In previous studies, scientists have used magnetic resonance imaging to identify peaks and valleys of neural activity when people are doing various things, like making decisions, reacting to frightening images or reliving painful memories. But these studies, while provocative, revealed virtually nothing about the underlying neural networks involved -- about which brain regions speak to one another and when. Previous estimates of network structure, based on such imaging, have been sketchy.
The new findings, while not conclusive, give scientists what is essentially a wiring diagram that they can test and refine.

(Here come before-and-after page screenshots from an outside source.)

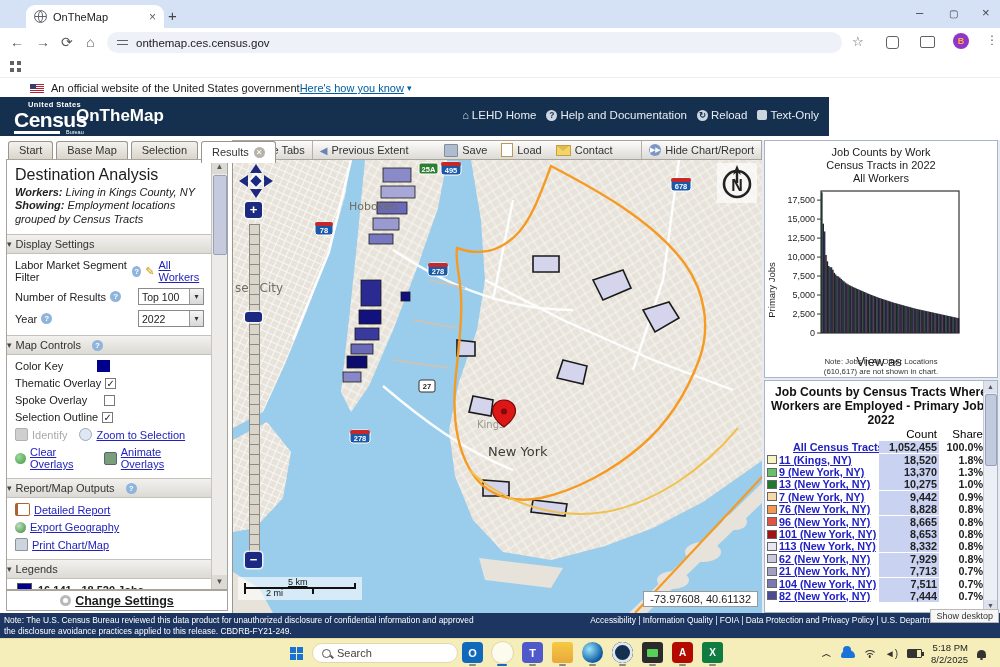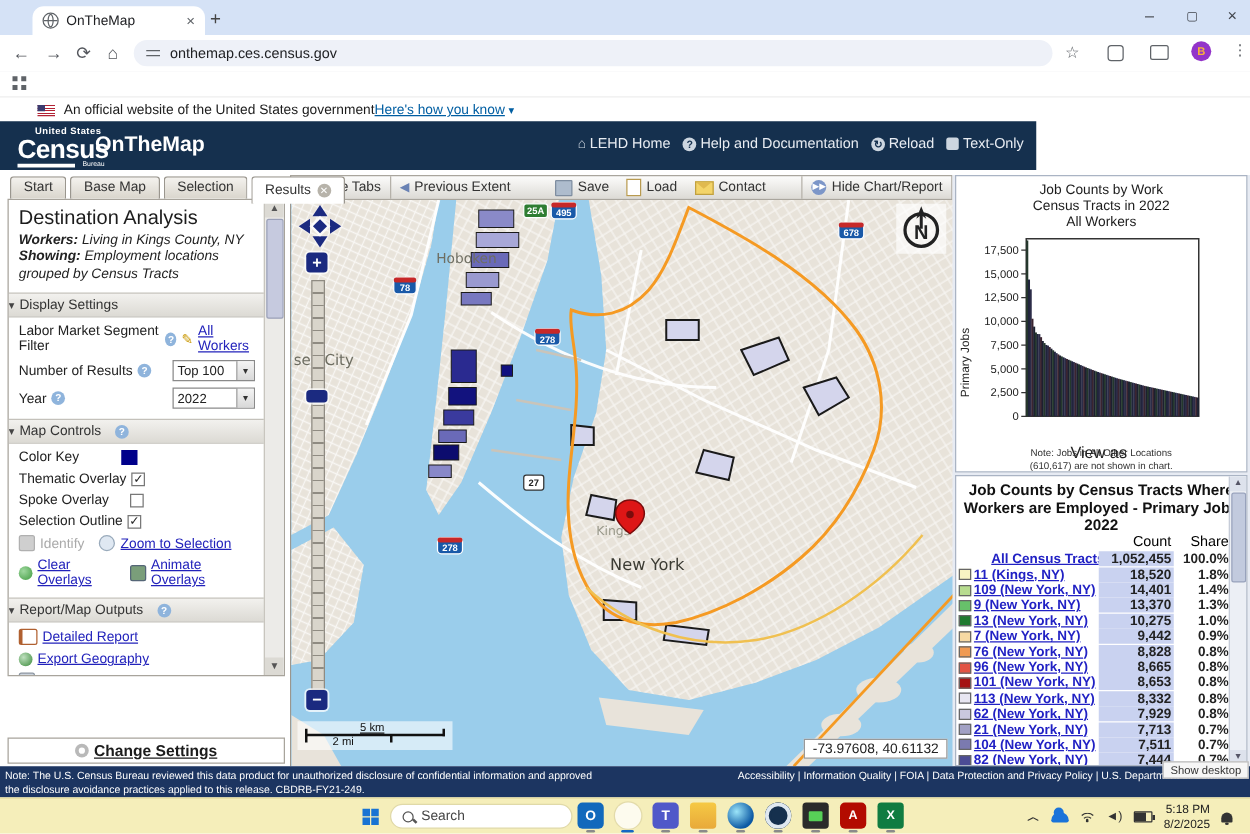--- a/index.html
+++ b/index.html
@@ -63,7 +63,7 @@
   .ltab.active{background:#fff;position:relative;z-index:6;height:16px;}
   .ltab .x{width:11px;height:11px;border-radius:50%;background:#b7b3aa;color:#fff;font-size:8px;line-height:11px;text-align:center;}
   
-  .lpanel{position:absolute;left:6px;top:159px;width:222px;height:382px;background:#fff;border:1px solid #a8a49c;
+  .lpanel{position:absolute;left:6px;top:159px;width:222px;height:431px;background:#fff;border:1px solid #a8a49c;
     box-sizing:border-box;font-size:11px;color:#222;overflow:hidden;}
   .lp-inner{position:absolute;left:0;top:0;width:205px;}
   .lp-title{font-size:16px;color:#1c1c1c;margin:6px 8px 2px;}

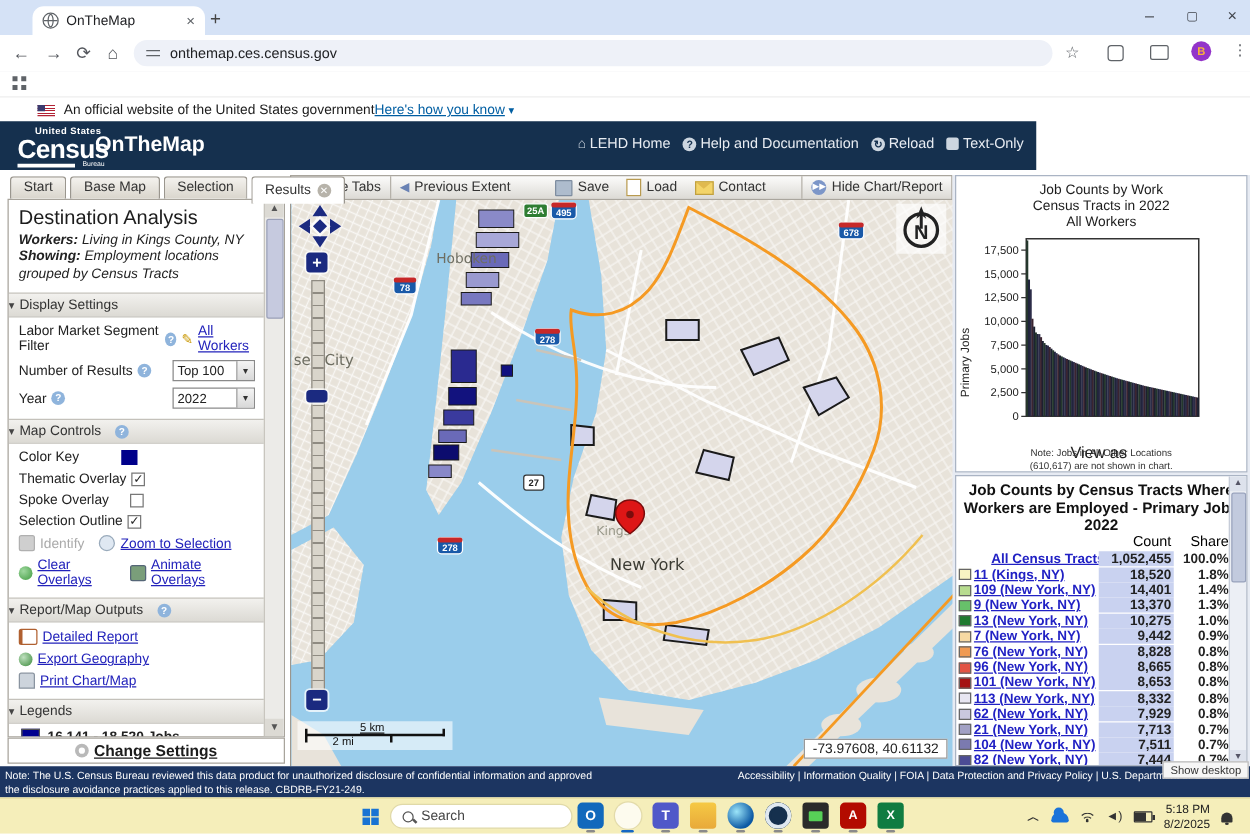--- a/index.html
+++ b/index.html
@@ -769,12 +769,6 @@
             <span class="tshare">1.8%</span>
           </div>
           <div class="trow">
-            <span class="tswatch" style="background: rgb(183, 220, 143);"></span>
-            <span class="tlink">109 (New York, NY)</span>
-            <span class="tcount">14,401</span>
-            <span class="tshare">1.4%</span>
-          </div>
-          <div class="trow">
             <span class="tswatch" style="background: rgb(103, 192, 106);"></span>
             <span class="tlink">9 (New York, NY)</span>
             <span class="tcount">13,370</span>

"This is just about the coolest paper I've seen in a long time, and forward-looking in terms of where the science is going," said Dr. Marcus E. Raichle, a professor of neurology and radiology at Washington University in St. Louis, who was not involved in the research. He added, "They've found in the brain what looks like a hub map of the airline system for the United States."
In the study, a collaboration that included the University of Lausanne in Switzerland, Harvard and Indiana University, researchers studied the brains of five healthy male volunteers using a new technique called diffusion spectrum imaging. The technique allows scientists to estimate the density and orientation of the connections running through specific brain locations. Using a computer analysis of the results, the researchers ranked the busiest spots on the cortex in order, by the number of connections they had. Finally, they plotted those spots back onto the brain maps of the five volunteers. ...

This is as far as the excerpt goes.